The jingle? “Drink on the job. Everybody’s drinkin’ on the job.”
“You couldn’t watch that and go, ‘It was a beer,’ right?” Murphy explains. The ad was funny, but it also strategically clarified the brand’s identity.
Lesson: Don’t just respond to problems. Entertain your way through them.
6. Let Fans Power the Next Wave
Once your content strategy takes off, your fans will begin creating content of their own, and that’s when your brand gains a life of its own.
“A lot of what we’re doing right now is combing social media, looking for people’s posts about Liquid Death,” says Murphy. “We go to them and say, ‘Hey, love that content. We’ll put media behind your post and do some sophisticated targeting at different people. Then you will get exposure. And you will get followers.’”
Sometimes they pay creators $100 or so. But most fans are simply excited to be part of something they love.
The takeaway? Treat your community like collaborators, not customers.

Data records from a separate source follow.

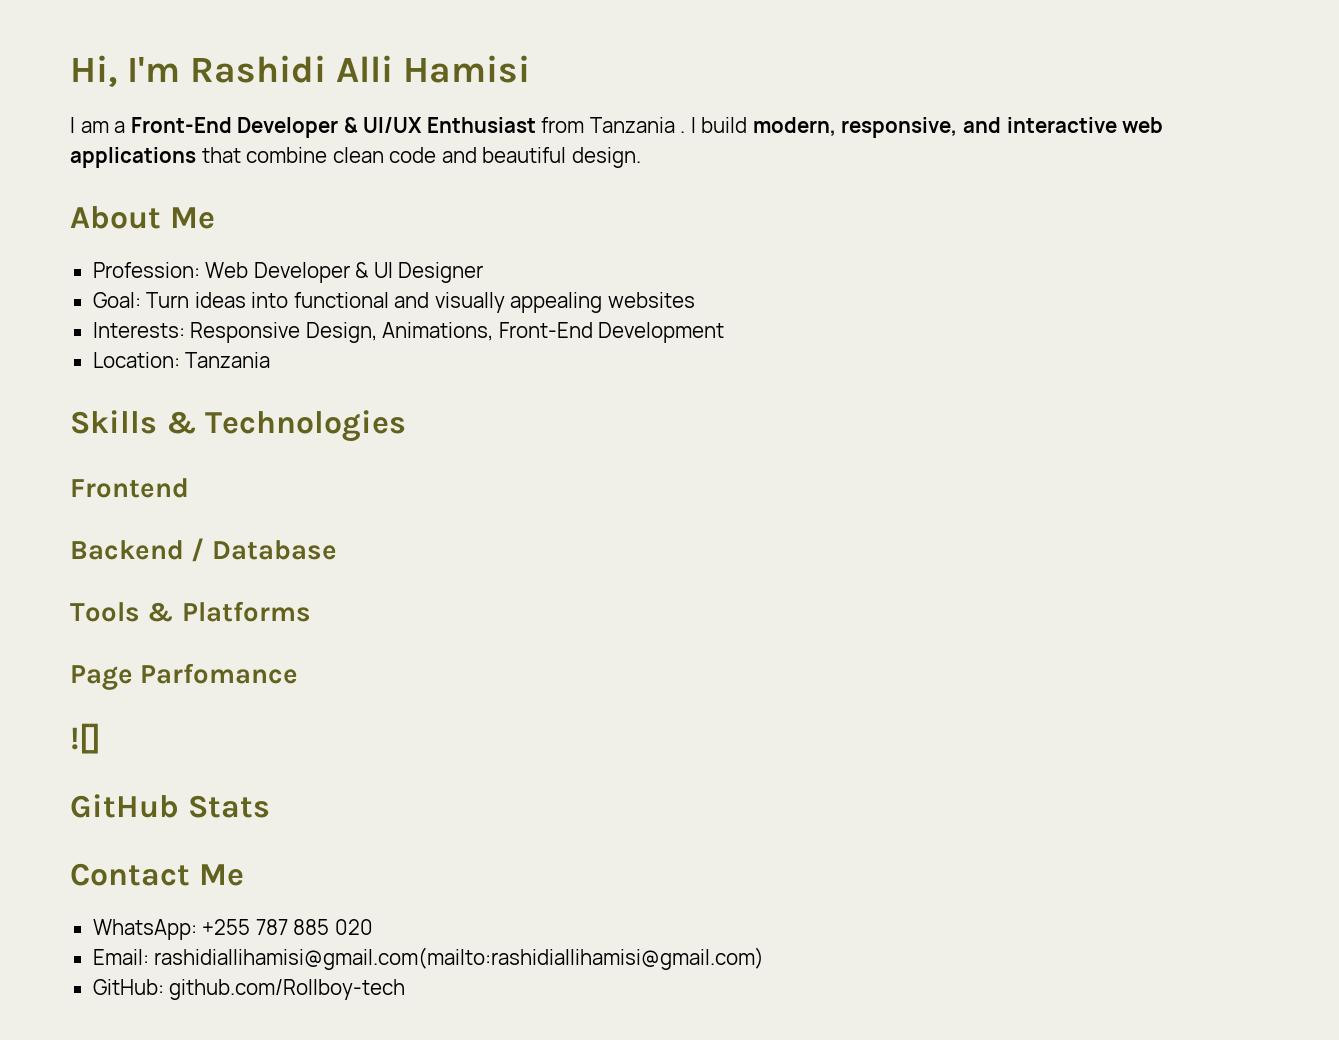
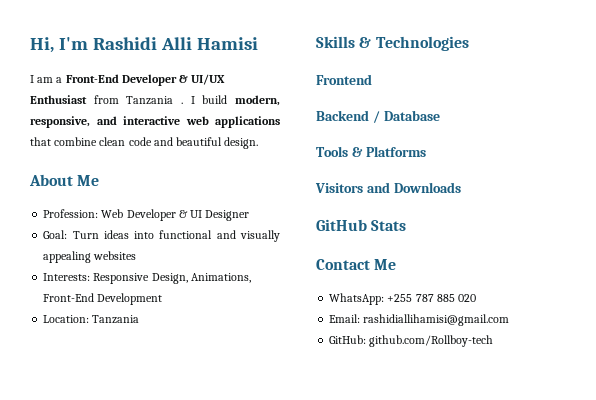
- Page Parfomance
- ![]
+ Visitors and Downloads
- Email: rashidiallihamisi@gmail.com(mailto:rashidiallihamisi@gmail.com)
+ Email: rashidiallihamisi@gmail.com

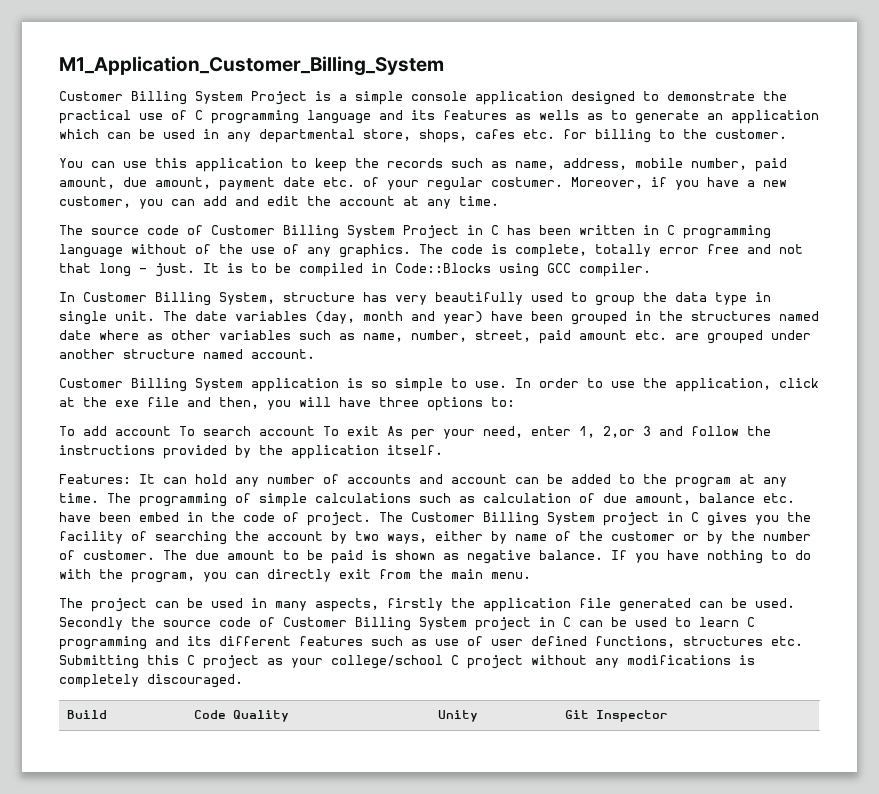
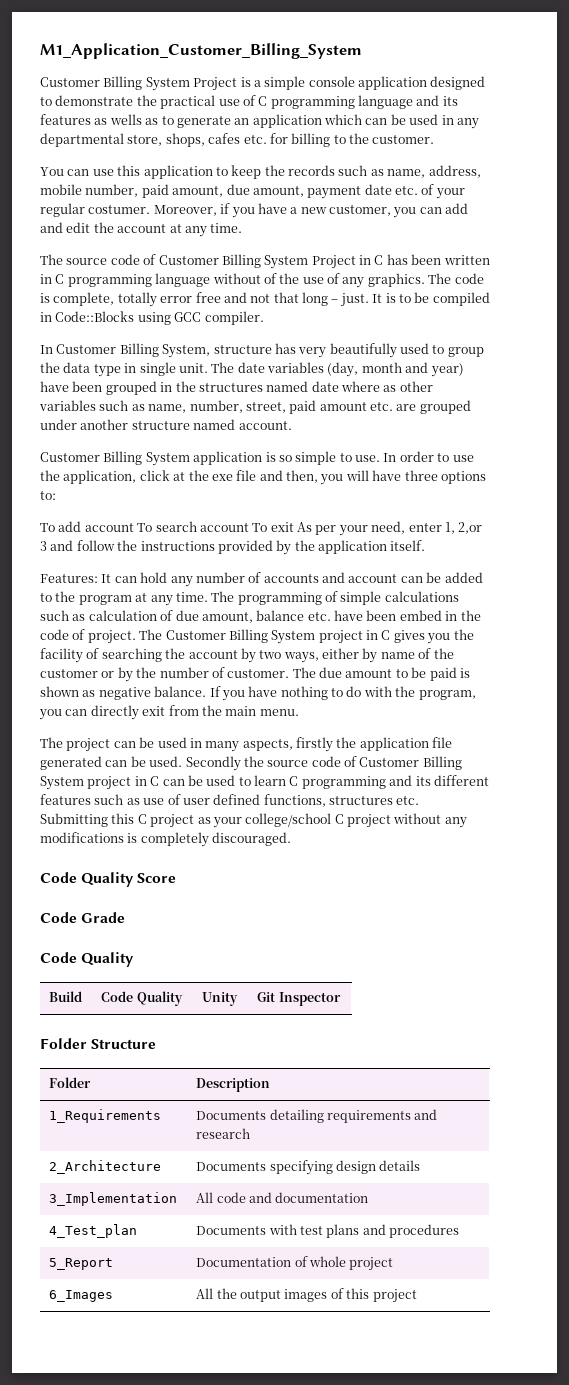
+ Code Quality Score
+ Code Grade
+ Code Quality
+ Folder Structure
+ Folder | Description
+ 1_Requirements | Documents detailing requirements and research
+ 2_Architecture | Documents specifying design details
+ 3_Implementation | All code and documentation
+ 4_Test_plan | Documents with test plans and procedures
+ 5_Report | Documentation of whole project
+ 6_Images | All the output images of this project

The Marketing That Doesn’t Feel Like Marketing
At its core, Liquid Death’s playbook isn’t about products, it’s about culture. It’s about building a brand that feels like entertainment, not advertising. When content is made to be enjoyed and shared, it becomes organic, sticky, and far more powerful than traditional marketing tactics.
So what can your business learn from this?
Start by asking the same question Liquid Death asks before launching anything:
“Will this get shared?”
If the answer is no, go back to the drawing board.